METHODS: Ninety-nine ASA physical
status I or II patients undergoing surgical procedures of the urinary bladder
or prostate were prospectively allocated to receive spinal anesthesia with 40
mg, 2% isobaric lidocaine plus fentanyl
injected through either a 26-gauge Atraucan (n
= 52) or a 26-gauge Eldor (n = 47) spinal
needle. During the first three postoperative days, patients were observed for
postoperative complications, including TNS. The primary end-point for this
trial was the percentage of TNS in both double- and single-orifice spinal
needle procedures.
RESULTS: The incidence of TNS was
higher when spinal anesthesia was done through the Atraucan
needle (28.8% vs 8.5%, P = 0.006). Fifty
percent of the patients in the double-orifice group versus 100% of the
single-orifice group developed TNS after surgery in the lithotomy
position (P = 0.014). The relative risk for developing TNS with the Eldor needle was 0.29 (95% CI: 0.07–0.75) compared with the
Atraucan needle.
CONCLUSIONS: The use of a
double-orifice spinal needle was associated with a lower incidence of TNS,
which may have been due to the needle design.

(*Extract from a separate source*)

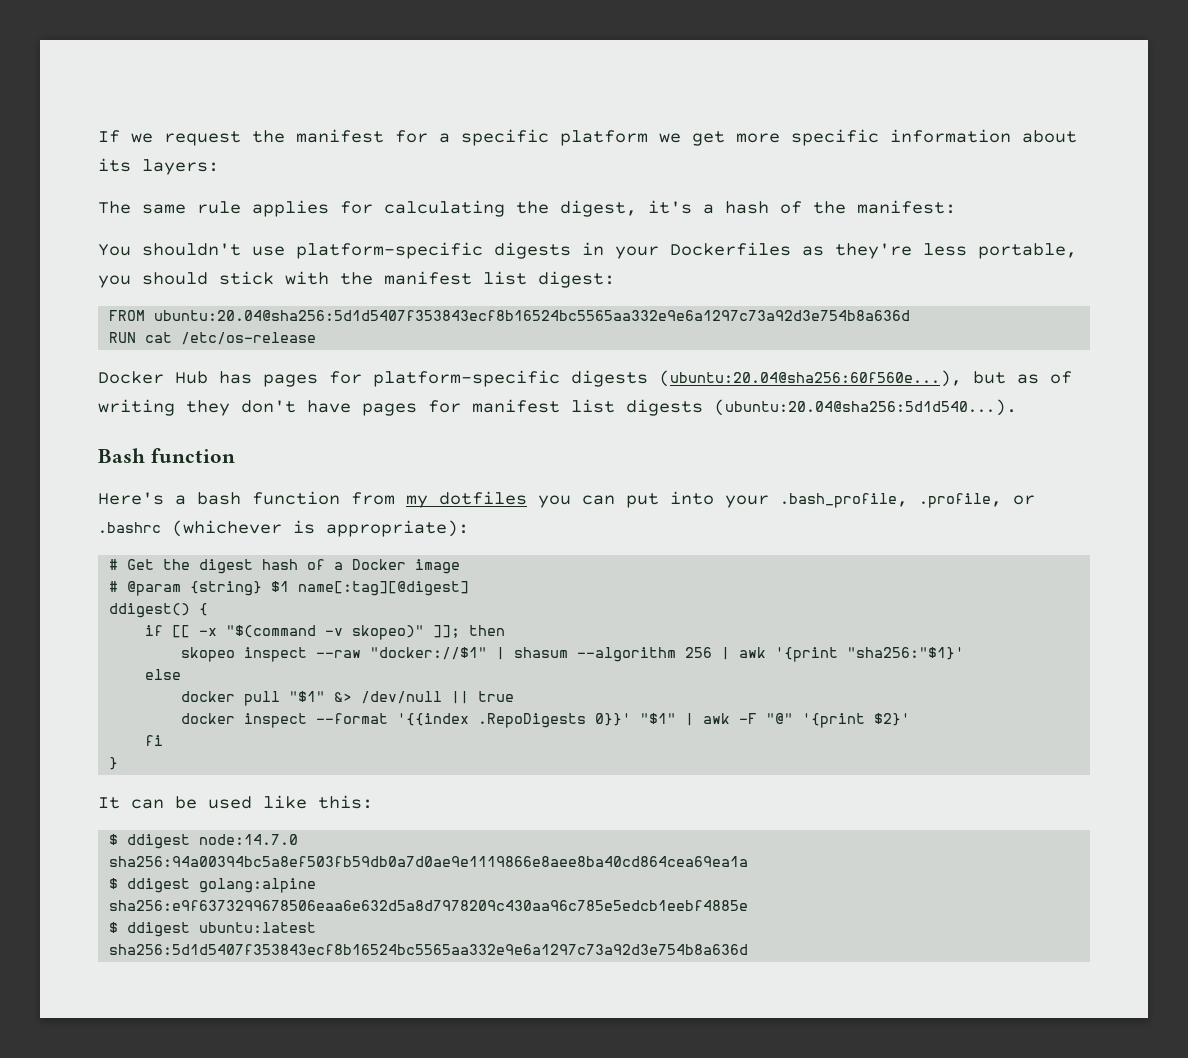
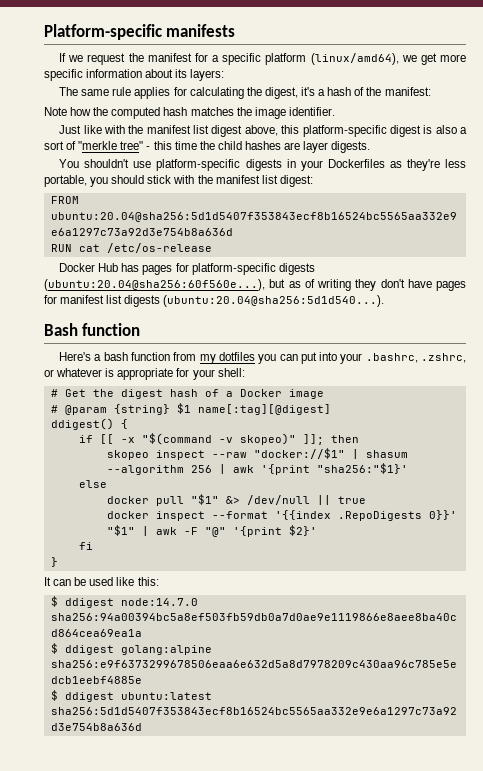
(98, 136) none -> [44,24,236,40] Platform-specific manifests //
(648, 138) none -> [310,53,399,65] (linux/amd64),
(956, 207) none -> [44,107,335,119] [59,125,467,137] [44,141,371,153] // Note how the computed hash matches the image identifier. // Just like with the manifest list digest above, this platform-specific digest is also a sort of "merkle tree" - this time the child hashes are layer digests.
[780,493,1035,508] [98,520,469,537] .bash_profile, .profile, or .bashrc (whichever is appropriate): -> [365,353,467,363] [44,368,245,380] .bashrc, .zshrc, or whatever is appropriate for your shell:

Transient neurological symptoms (TNS) are characterized
by postoperative pain or dysesthesia in the buttocks
or lower extremities. The cause of TNS has been investigated in several studies
in association with lidocaine concentration (1), osmolarity
(2),
dextrose concentration (2), lithotomy
position (3),
ambulatory surgery (3),
and early ambulation (4).
The only factors found to be associated with increased risk of TNS were lidocaine spinal anesthesia, the lithotomy
position, and ambulatory surgery (4). Pooling and maldistribution of local anesthetic encountered with the
use of pencil-point spinal needles (5) or spinal microcatheters (6) were suggested to have
a causative effect for neurological injury, but not TNS. The Eldor spinal needle (Fig. 1)
has two rounded opposing lateral orifices at its pencil-point tip (7) that might affect the
dispersion of local anesthetic. However, a single study comparing the block
characteristics achieved by this needle versus a single-orifice Sprotte needle found no differences in the quality of the
block (8).
In this randomized single blinded comparison study using 2% lidocaine
in patients undergoing surgical procedure of the urinary bladder or prostate,
we evaluated the newly shaped Eldor spinal needle
specifically with regard to the incidence of TNS.
Figure 1. Spinal needle types. (a) Double-orifice: Eldor needle. (b) Single-orifice: Atraucan.
|
After obtaining approval of the IRB and
written patient informed consent, 99 ASA physical status I and II patients
scheduled for suprapubic prostatectomy or
transurethral resection of prostate, under spinal anesthesia, were randomized
blindly to receive spinal anesthesia with 40 mg, 2% plain preservative-free lidocaine (Rafa Laboratory,
Jerusalem, Israel) plus 15 µg fentanyl (Janssen Cilag, Kibbutz Shefaim, Israel),
injected through either a 26-gauge pencil-point, Eldor
needle with two lateral opposing orifices at its tip (TSK Laboratory, Baldoyle Ind, East Dublin,
Ireland) or a 26-gauge, single-orifice Atraucan
cutting-point double-bevel needle (B. Braun, Melsungen
AG, Germany). Randomization was performed using a cluster design, in which
patients belonging to a specific session and undergoing a urology procedure of
prostate or urinary bladder were given spinal anesthesia with the same type of
needle. Patients were randomly allocated to have their spinal anesthesia
performed by one of the two types of needles. Needles were kept in sealed
envelopes marked with the session number, using random number tables.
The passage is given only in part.